WORK TASK —
Report every line below that carries the word "poste".

Stored items from a collection:
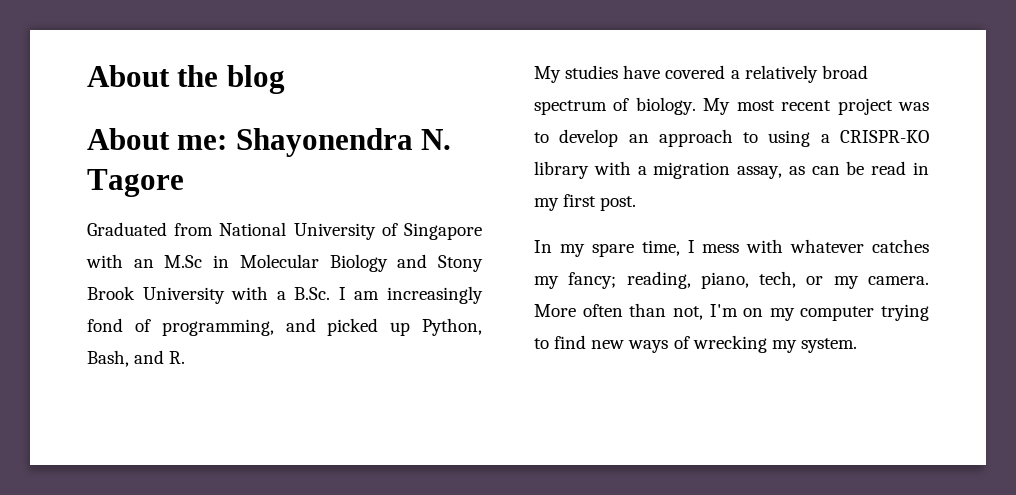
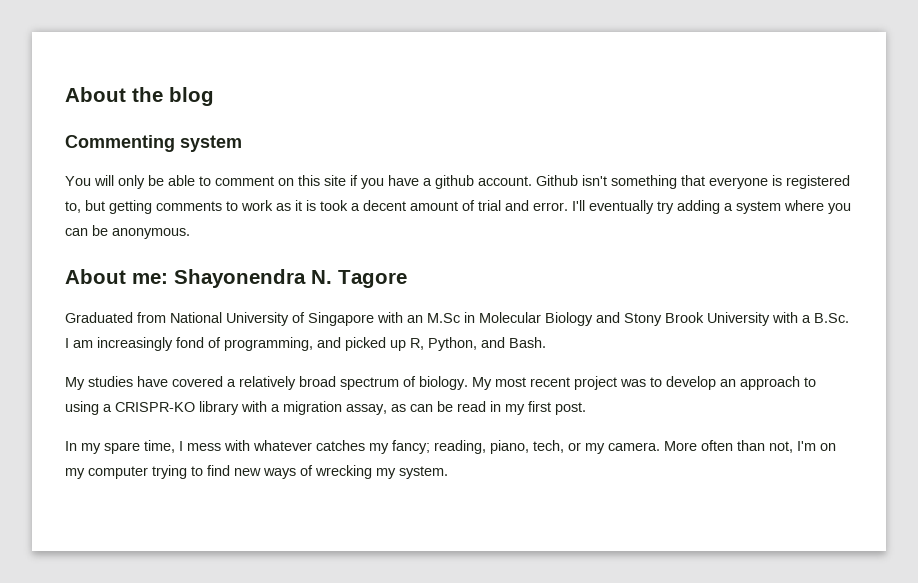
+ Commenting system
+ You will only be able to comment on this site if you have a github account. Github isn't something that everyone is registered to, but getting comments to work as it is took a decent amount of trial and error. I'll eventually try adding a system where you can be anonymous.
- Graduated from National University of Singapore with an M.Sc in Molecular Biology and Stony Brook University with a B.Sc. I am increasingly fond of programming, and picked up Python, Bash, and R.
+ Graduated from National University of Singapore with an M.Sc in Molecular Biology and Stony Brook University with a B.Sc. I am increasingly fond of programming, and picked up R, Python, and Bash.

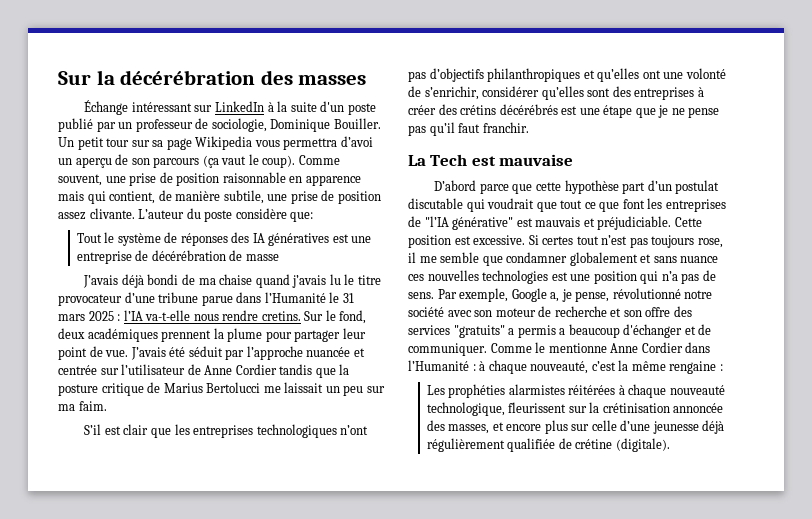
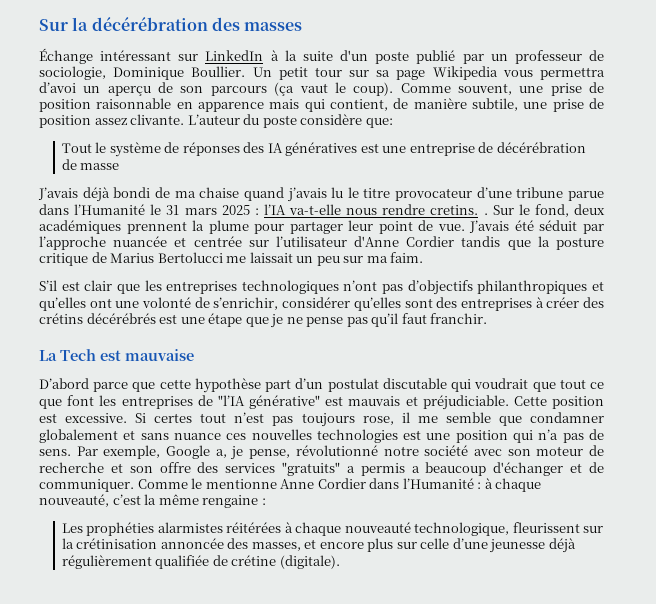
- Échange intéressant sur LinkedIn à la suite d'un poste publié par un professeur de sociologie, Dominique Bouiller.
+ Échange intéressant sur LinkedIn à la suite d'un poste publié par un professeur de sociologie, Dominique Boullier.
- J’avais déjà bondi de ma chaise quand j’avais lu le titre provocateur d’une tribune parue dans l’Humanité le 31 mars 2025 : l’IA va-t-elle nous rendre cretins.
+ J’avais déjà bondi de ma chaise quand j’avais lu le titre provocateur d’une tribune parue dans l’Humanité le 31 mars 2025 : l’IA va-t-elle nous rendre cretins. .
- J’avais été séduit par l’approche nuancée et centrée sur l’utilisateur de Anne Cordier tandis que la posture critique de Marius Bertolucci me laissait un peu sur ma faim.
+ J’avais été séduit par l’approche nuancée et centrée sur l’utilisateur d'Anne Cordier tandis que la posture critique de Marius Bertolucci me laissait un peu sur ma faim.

* * *

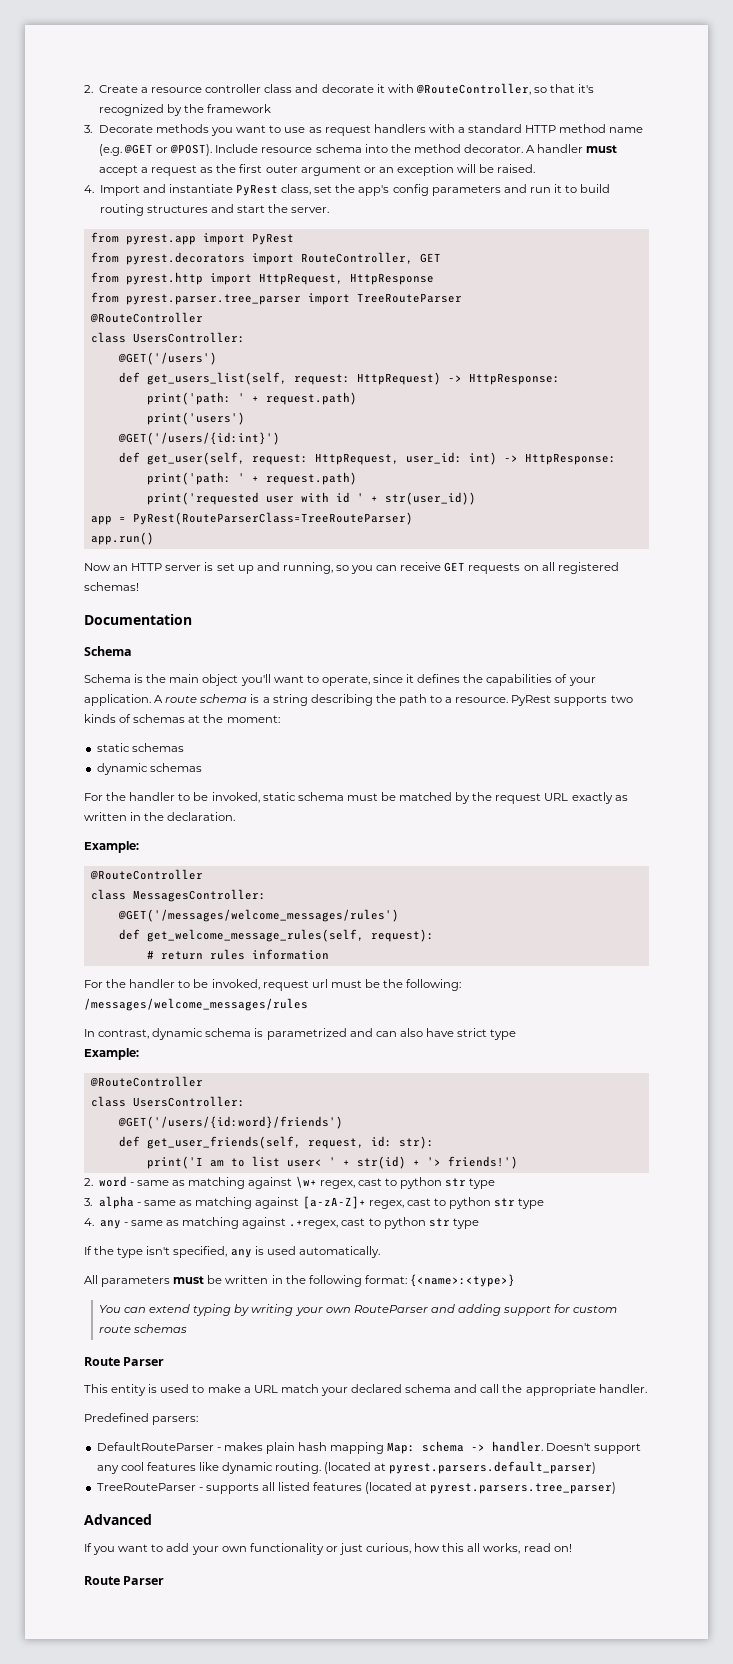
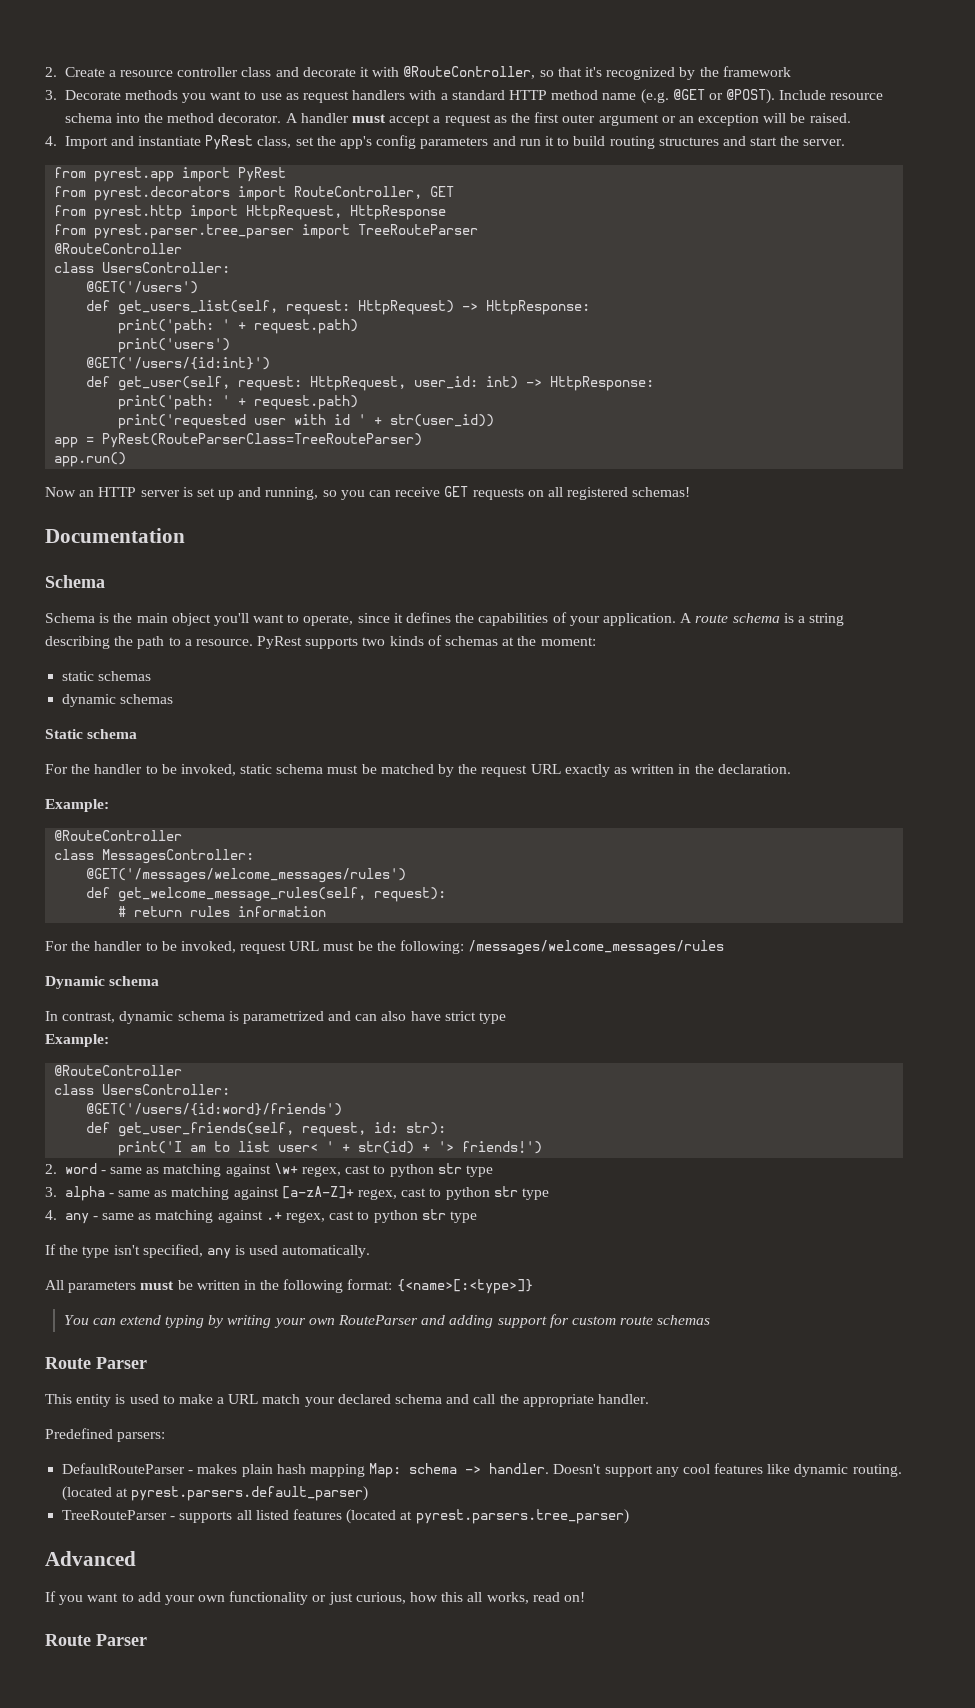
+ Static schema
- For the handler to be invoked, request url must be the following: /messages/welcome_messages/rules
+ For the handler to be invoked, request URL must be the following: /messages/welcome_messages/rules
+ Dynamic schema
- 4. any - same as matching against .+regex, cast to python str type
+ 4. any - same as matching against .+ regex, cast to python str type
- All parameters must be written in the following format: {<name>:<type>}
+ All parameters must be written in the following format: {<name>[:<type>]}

RESULT —
- Échange intéressant sur LinkedIn à la suite d'un poste publié par un professeur de sociologie, Dominique Bouiller.
+ Échange intéressant sur LinkedIn à la suite d'un poste publié par un professeur de sociologie, Dominique Boullier.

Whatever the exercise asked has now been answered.